SUPPLIED RECORDS:
[Start of Attachment]
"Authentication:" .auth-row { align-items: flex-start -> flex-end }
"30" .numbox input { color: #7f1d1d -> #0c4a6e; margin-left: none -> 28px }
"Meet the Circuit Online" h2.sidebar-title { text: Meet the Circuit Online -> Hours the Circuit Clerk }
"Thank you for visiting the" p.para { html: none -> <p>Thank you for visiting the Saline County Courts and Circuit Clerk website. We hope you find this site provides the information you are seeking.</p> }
[End of Attachment]
[Start of Attachment]
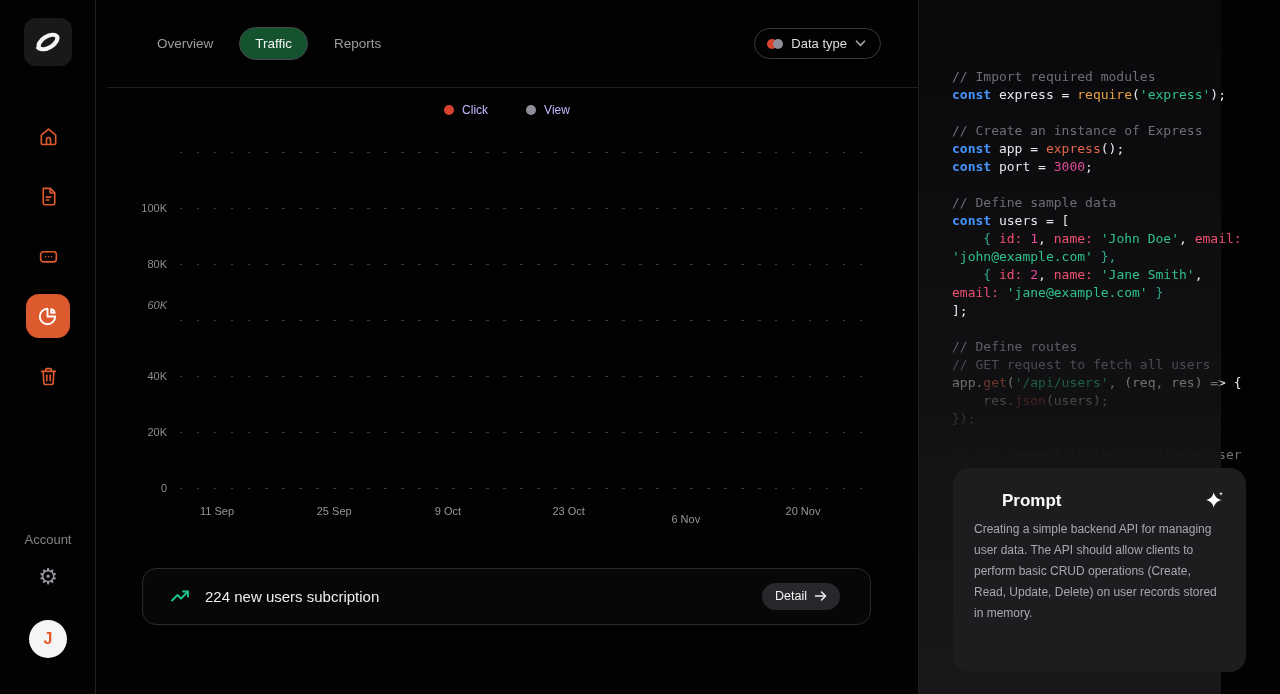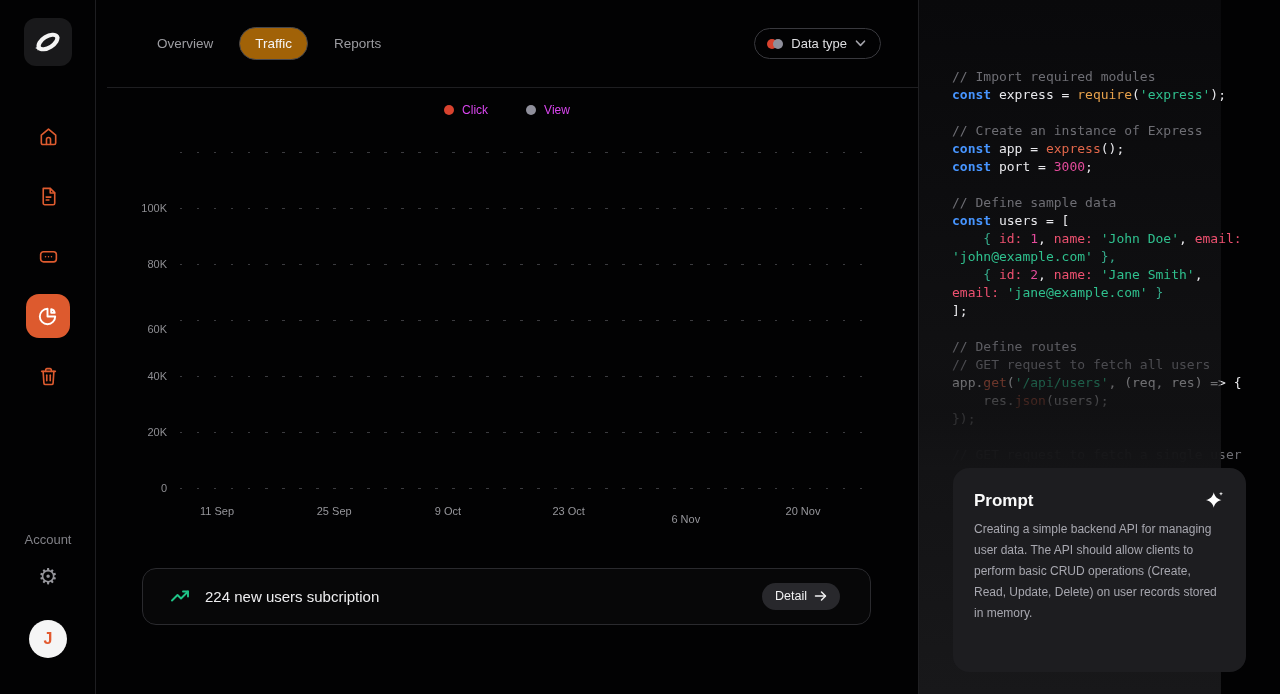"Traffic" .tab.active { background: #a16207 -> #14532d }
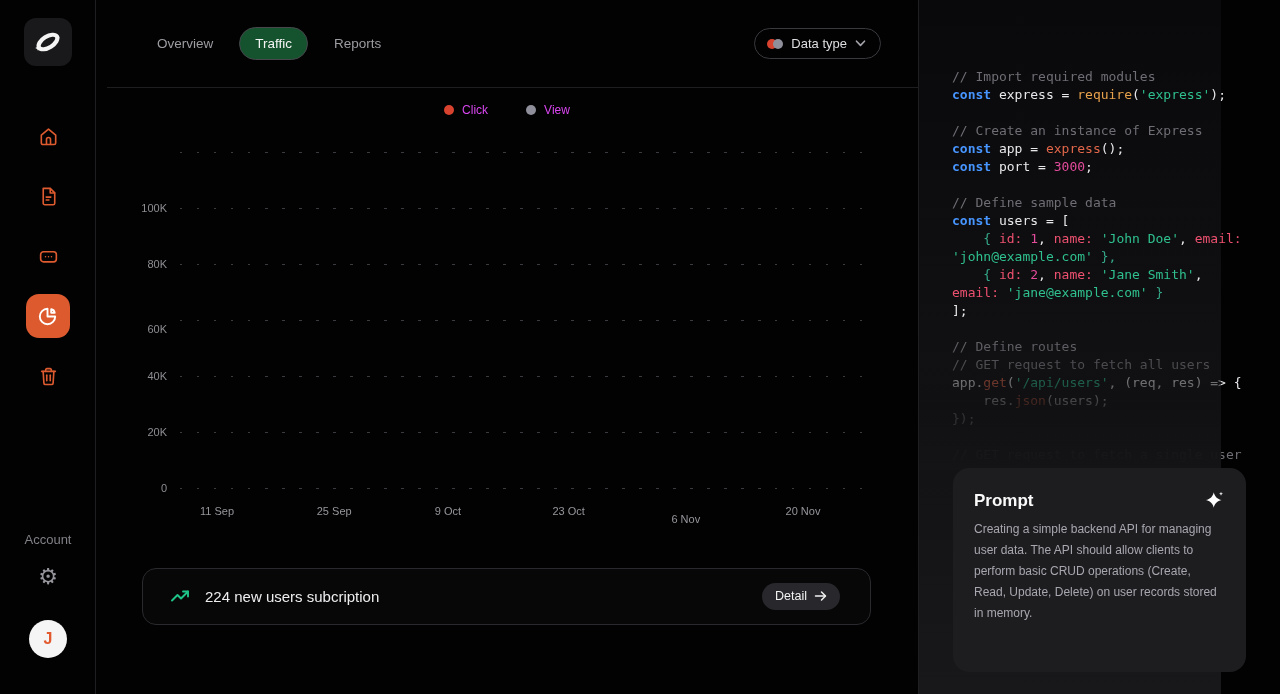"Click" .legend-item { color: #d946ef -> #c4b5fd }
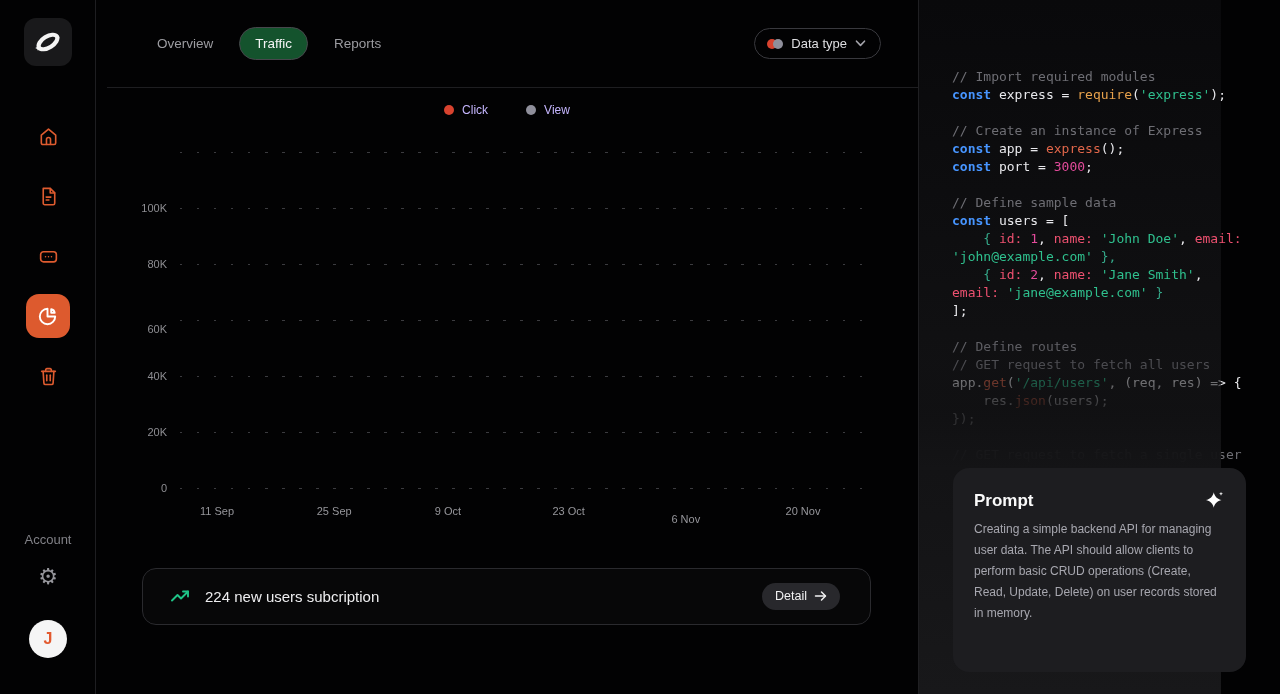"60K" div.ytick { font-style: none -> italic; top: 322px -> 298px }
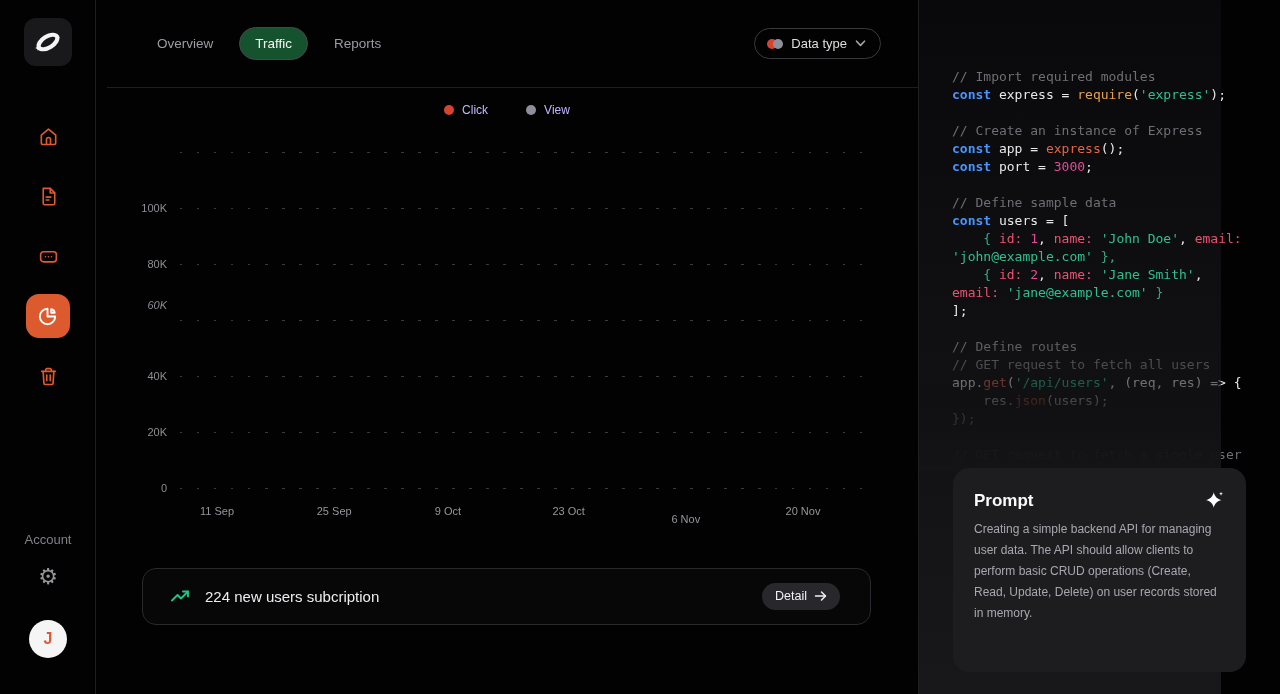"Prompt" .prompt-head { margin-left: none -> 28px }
[End of Attachment]
WHAT TO WORK ON:
Of the lines above, copy each that contains "Circuit".

TASK ANSWER:
"Meet the Circuit Online" h2.sidebar-title { text: Meet the Circuit Online -> Hours the Circuit Clerk }
"Thank you for visiting the" p.para { html: none -> <p>Thank you for visiting the Saline County Courts and Circuit Clerk website. We hope you find this site provides the information you are seeking.</p> }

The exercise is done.